Evaluate the integrals. $$\int_{0}^{1}\left[\frac{2}{\sqrt{1-t^{2}}} \mathbf{i}+\frac{\sqrt{3}}{1+t^{2}} \mathbf{k}\right] d t$$

Short Answer

Expert verified
The integral evaluates to \( \pi \mathbf{i} + \frac{\pi \sqrt{3}}{4} \mathbf{k} \).

Step by step solution

01

Identify the Vectors

The integral separates into two distinct components: \(\int_{0}^{1} \frac{2}{\sqrt{1-t^{2}}} \mathbf{i} \, dt\) and \(\int_{0}^{1} \frac{\sqrt{3}}{1+t^{2}} \mathbf{k} \, dt\).

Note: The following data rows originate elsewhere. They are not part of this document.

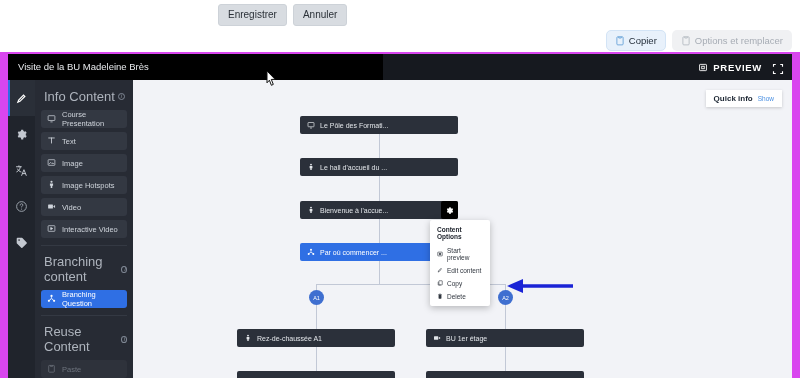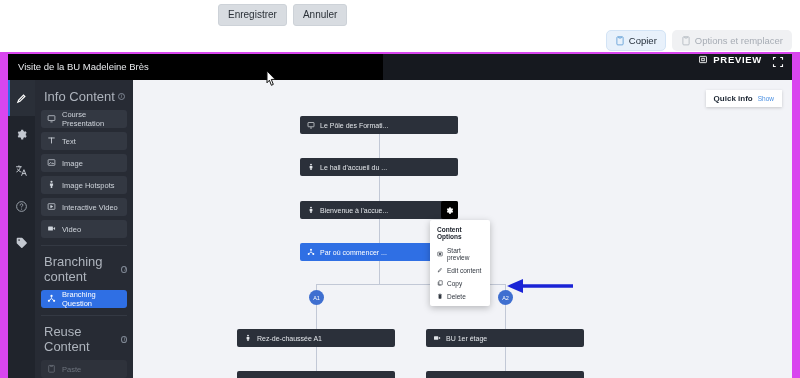--- a/index.html
+++ b/index.html
@@ -35,7 +35,7 @@
     background:#000; color:#e7e9ec; font-size:9.5px; height:26px; line-height:26px;
     padding:0 10px; width:375px; white-space:nowrap; overflow:hidden;
   }
-  .ed-right { position:absolute; right:8px; top:0; height:26px; display:flex; align-items:flex-start; gap:10px; }
+  .ed-right { position:absolute; right:8px; top:0; height:26px; display:flex; align-items:center; gap:10px; }
   .preview-btn { display:flex; align-items:center; gap:5px; color:#fff; font-size:9.5px; font-weight:bold; letter-spacing:.7px; cursor:pointer; }
   .fullscreen-btn { width:12px; height:12px; cursor:pointer; }
 

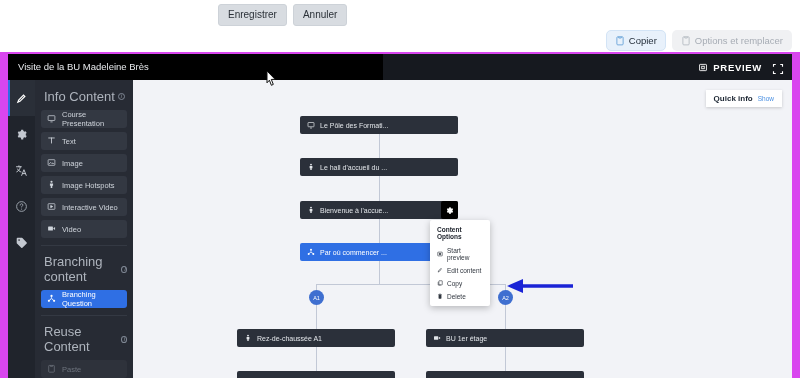--- a/index.html
+++ b/index.html
@@ -255,22 +255,22 @@
 
         <div class="p-item">
           <span>
+            <svg viewBox="0 0 16 16" fill="#cfd4db">
+              <rect x="2" y="4.5" width="8.5" height="7" rx="1"></rect>
+                <path d="M11.3 7.4l3-1.9v5l-3-1.9z"></path>
+            </svg>
+          </span>
+          <span>Video</span>
+        </div>
+
+        <div class="p-item">
+          <span>
             <svg viewBox="0 0 16 16" fill="none" stroke="#cfd4db" stroke-width="1.3">
               <rect x="2" y="3" width="12" height="10" rx="1"></rect>
                 <path d="M6.6 6.2l3.6 1.9-3.6 1.9z" fill="#cfd4db"></path>
             </svg>
           </span>
           <span>Interactive Video</span>
-        </div>
-
-        <div class="p-item">
-          <span>
-            <svg viewBox="0 0 16 16" fill="#cfd4db">
-              <rect x="2" y="4.5" width="8.5" height="7" rx="1"></rect>
-                <path d="M11.3 7.4l3-1.9v5l-3-1.9z"></path>
-            </svg>
-          </span>
-          <span>Video</span>
         </div>
 
         <div class="p-div"></div>

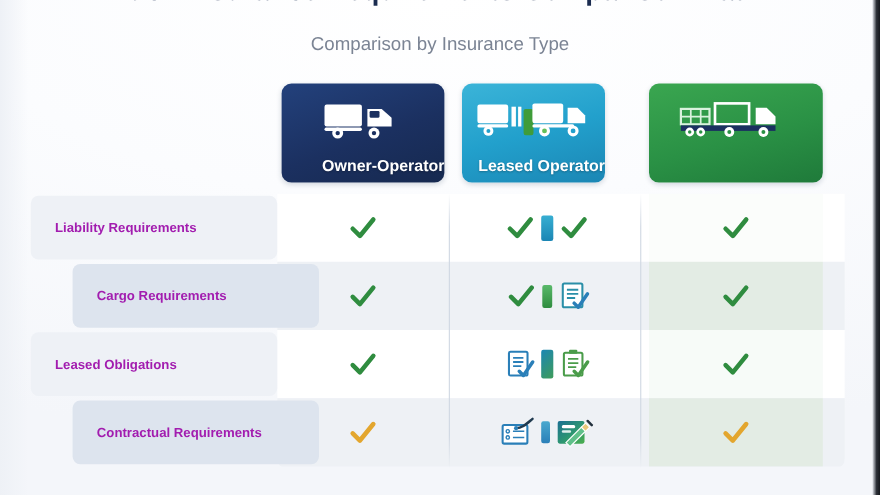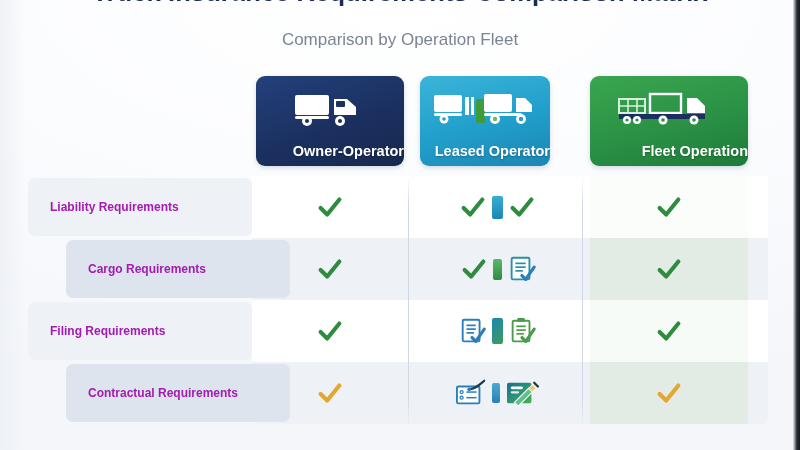--- a/index.html
+++ b/index.html
@@ -117,7 +117,7 @@
 <div id="page">
 
   <div class="title">Truck Insurance Requirements Comparison Matrix</div>
-  <div class="subtitle">Comparison by Operation Fleet</div>
+  <div class="subtitle">Comparison by Insurance Type</div>
 
   <div id="matrix">
 

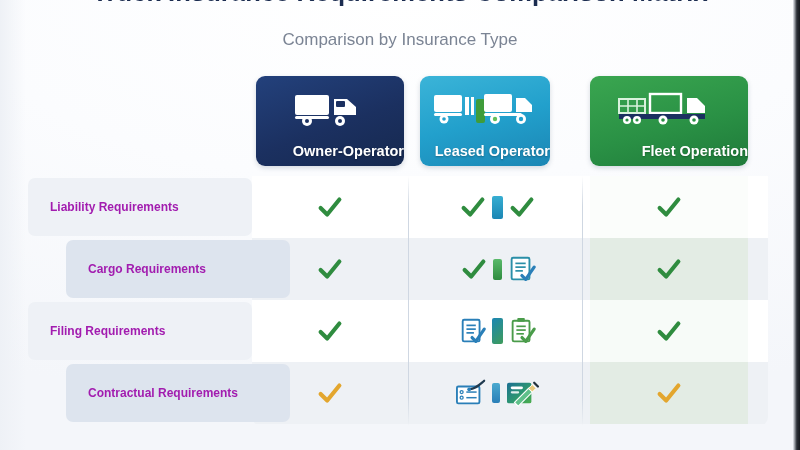--- a/index.html
+++ b/index.html
@@ -181,7 +181,6 @@
               <circle cx="77" cy="31" r="1.8" fill="#2a9145"></circle>
           </svg>
         </div>
-        <div class="hlabel">Fleet Operation</div>
       </div>
     </div>
 

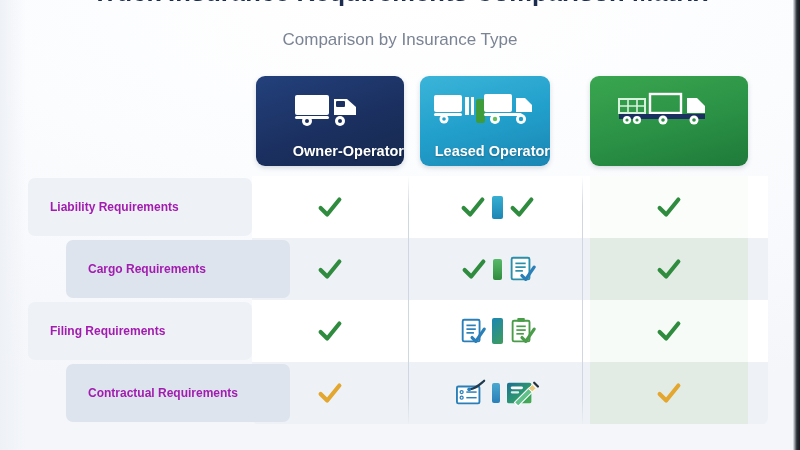--- a/index.html
+++ b/index.html
@@ -261,7 +261,7 @@
 
       <div class="row">
         <div class="label-cell lb-light">
-          <span>Filing Requirements</span>
+          <span>Leased Obligations</span>
         </div>
         <div class="cells">
           <div class="cell cell-owner">

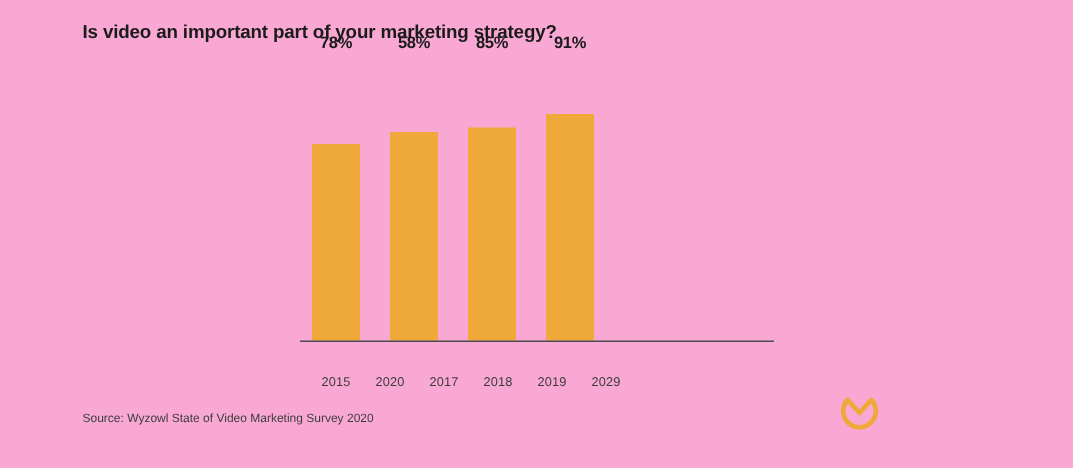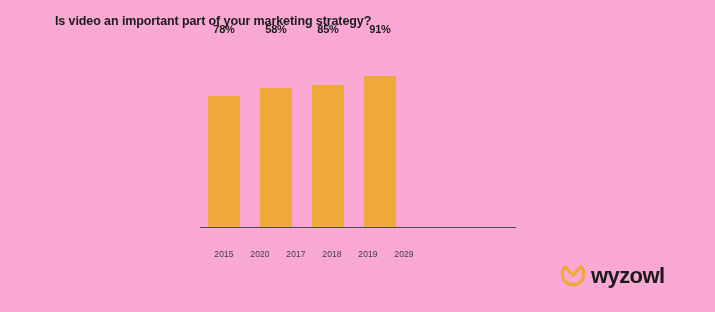--- a/index.html
+++ b/index.html
@@ -198,6 +198,7 @@
     <div class="axis-label">2029</div>
   </div>
 
+  <div class="source-note">Source: Wyzowl State of Video Marketing Survey 2020</div>
 
   <div class="logo">
     <svg class="logo-mark" viewBox="0 0 40 40">

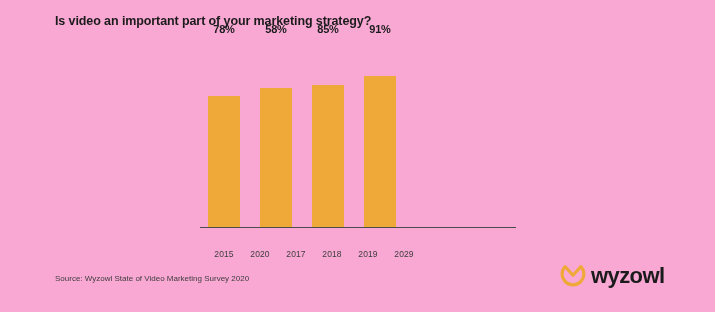--- a/index.html
+++ b/index.html
@@ -205,7 +205,6 @@
       <path d="M8.5 8.5 A14.5 14.5 0 1 0 31.5 8.5" fill="none" stroke="#efa939" stroke-width="4.2" stroke-linecap="round"></path>
       <path d="M9.5 7.5 L20 19 L30.5 7.5" fill="none" stroke="#efa939" stroke-width="4.2" stroke-linecap="round" stroke-linejoin="round"></path>
     </svg>
-    <span class="logo-word">wyzowl</span>
   </div>
 
 </div>

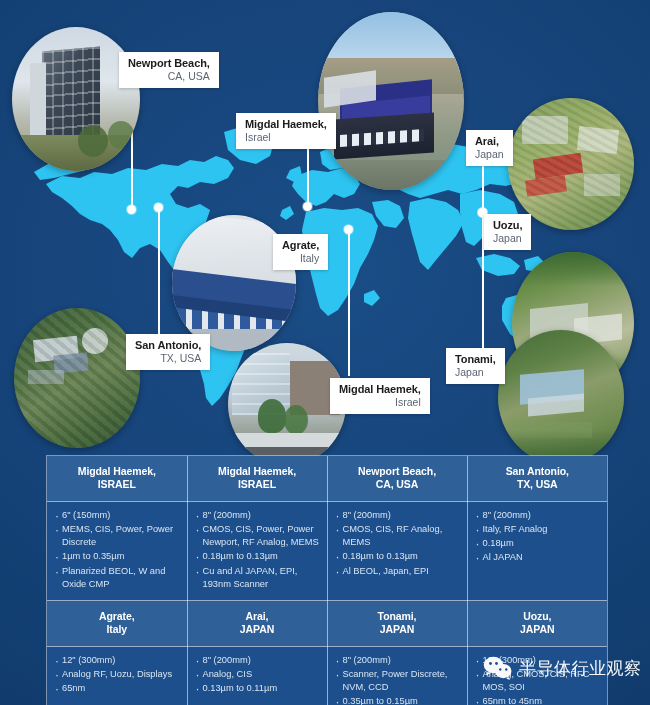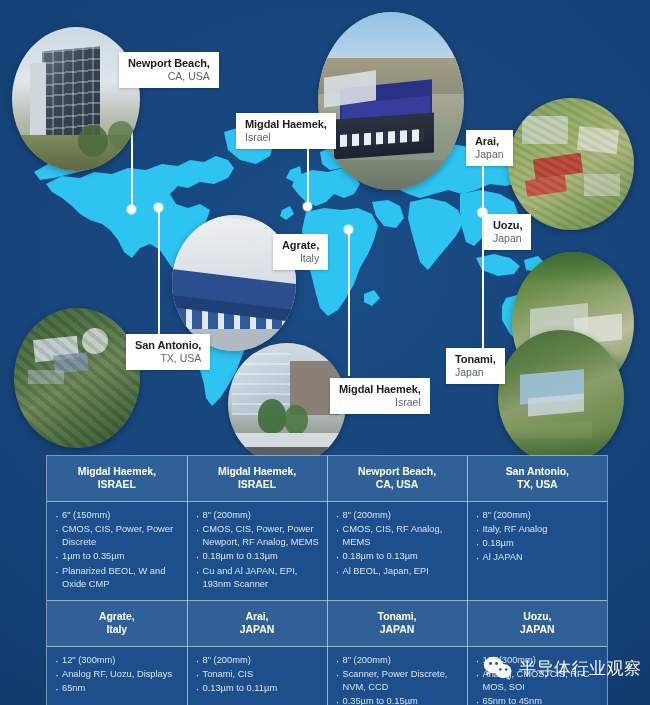--- a/index.html
+++ b/index.html
@@ -399,7 +399,7 @@
         <td>
           <ul>
             <li>6" (150mm)</li>
-            <li>CMOS, CIS, Power, Power Discrete</li>
+            <li>MEMS, CIS, Power, Power Discrete</li>
             <li>1µm to 0.35µm</li>
             <li>Planarized BEOL, W and Oxide CMP</li>
           </ul>

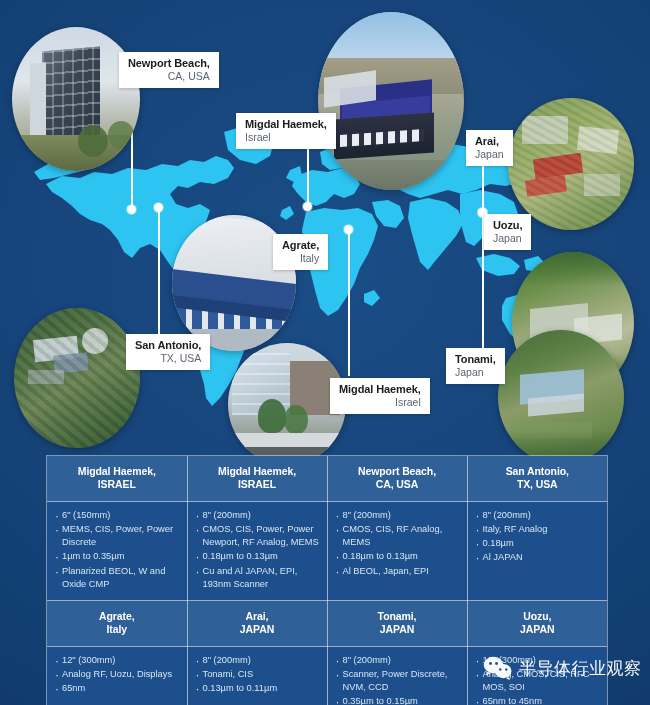--- a/index.html
+++ b/index.html
@@ -459,7 +459,7 @@
         <td>
           <ul>
             <li>8" (200mm)</li>
-            <li>Tonami, CIS</li>
+            <li>Analog, CIS</li>
             <li>0.13µm to 0.11µm</li>
           </ul>
         </td>

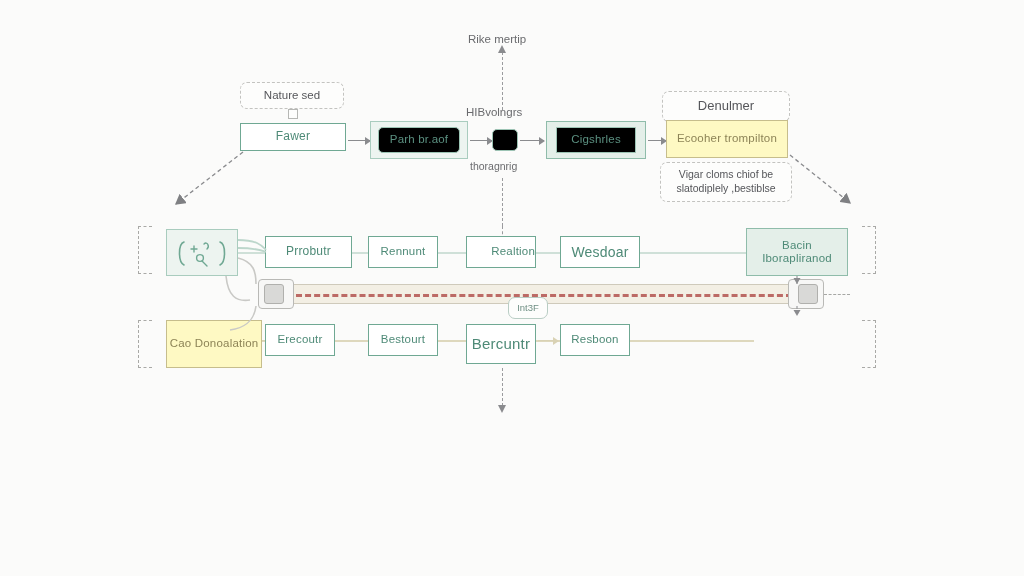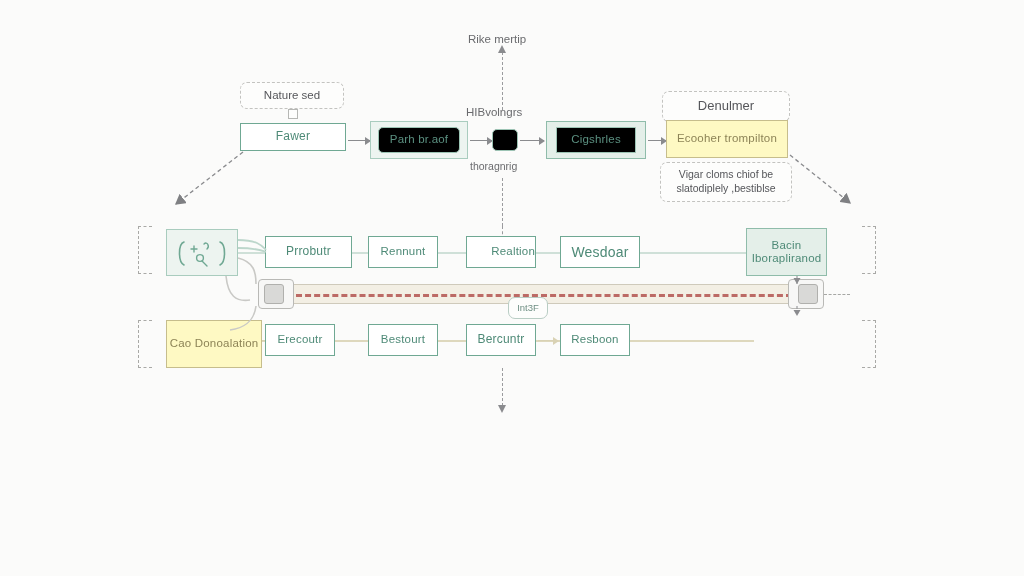--- a/index.html
+++ b/index.html
@@ -263,7 +263,7 @@
     <span>Wesdoar</span>
   </div>
 
-  <div class="node box-green-fill" style="left:746px; top:228px; width:81px; height:48px; font-size:11.5px; flex-direction:column;">
+  <div class="node box-green-fill" style="left:746px; top:228px; width:102px; height:48px; font-size:11.5px; flex-direction:column;">
     <span>Bacin Iborapliranod</span>
   </div>
 

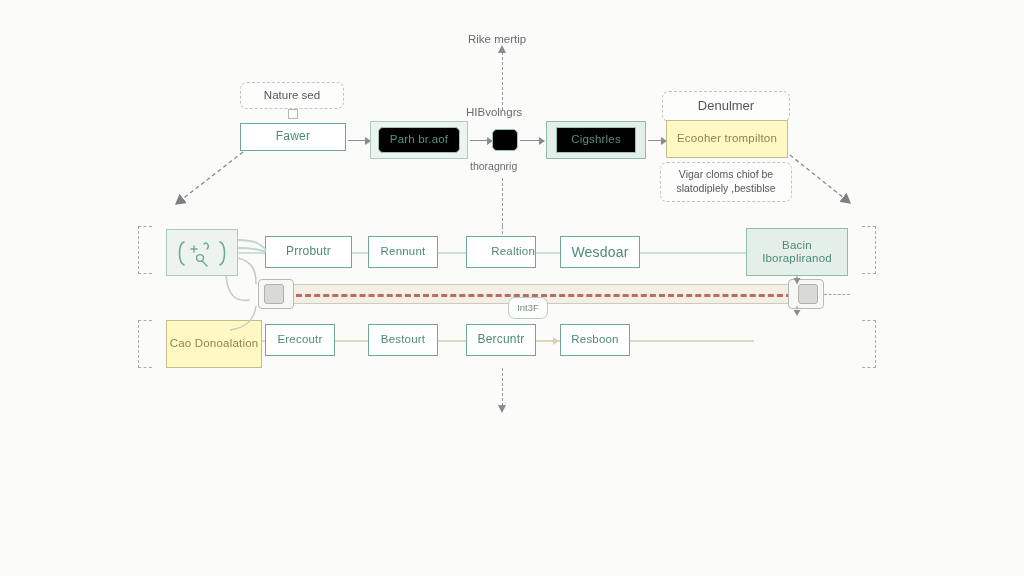--- a/index.html
+++ b/index.html
@@ -281,7 +281,7 @@
   <div class="node box-green" style="left:368px; top:324px; width:70px; height:32px; font-size:11.5px;">
     <span>Bestourt</span>
   </div>
-  <div class="node box-green" style="left:466px; top:324px; width:70px; height:32px; font-size:12px;">
+  <div class="node box-green" style="left:466px; top:324px; width:70px; height:40px; font-size:15px;">
     <span>Bercuntr</span>
   </div>
   <div class="arrow-h cream" style="left:538px; top:340px; width:20px;"></div>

We will evaluate each integral separately, focusing first on the component along the \(\mathbf{i}\)-direction.
02

Evaluate the Integral for \(\mathbf{i}\) Component

To integrate \(\int_{0}^{1} \frac{2}{\sqrt{1-t^{2}}} \, dt\), note that this is the integral of the derivative of the arcsine function. Thus, this integral becomes: \[\int_{0}^{1} \frac{2}{\sqrt{1-t^{2}}} \, dt = 2\sin^{-1}(t) \Big|_{0}^{1}\]Calculating at the bounds, we find:\[2\left(\frac{\pi}{2} - 0\right) = \pi.\]
03

Evaluate the Integral for \(\mathbf{k}\) Component

Next, consider \(\int_{0}^{1} \frac{\sqrt{3}}{1+t^{2}} \, dt\). Recognize this as the integral of the derivative of the arctangent function:\[\int_{0}^{1} \frac{\sqrt{3}}{1+t^{2}} \, dt = \sqrt{3}\tan^{-1}(t) \Big|_{0}^{1}\]Evaluating the function at the limits gives:\[\sqrt{3}\left(\frac{\pi}{4} - 0\right) = \frac{\pi \sqrt{3}}{4}.\]
04

Combine the Results

Combine the results for the two components:- The \(\mathbf{i}\)-direction contributes \(\pi \mathbf{i}\).- The \(\mathbf{k}\)-direction contributes \(\frac{\pi \sqrt{3}}{4} \mathbf{k}\).Thus, the evaluated integral is:\[ \pi \mathbf{i} + \frac{\pi \sqrt{3}}{4} \mathbf{k}. \]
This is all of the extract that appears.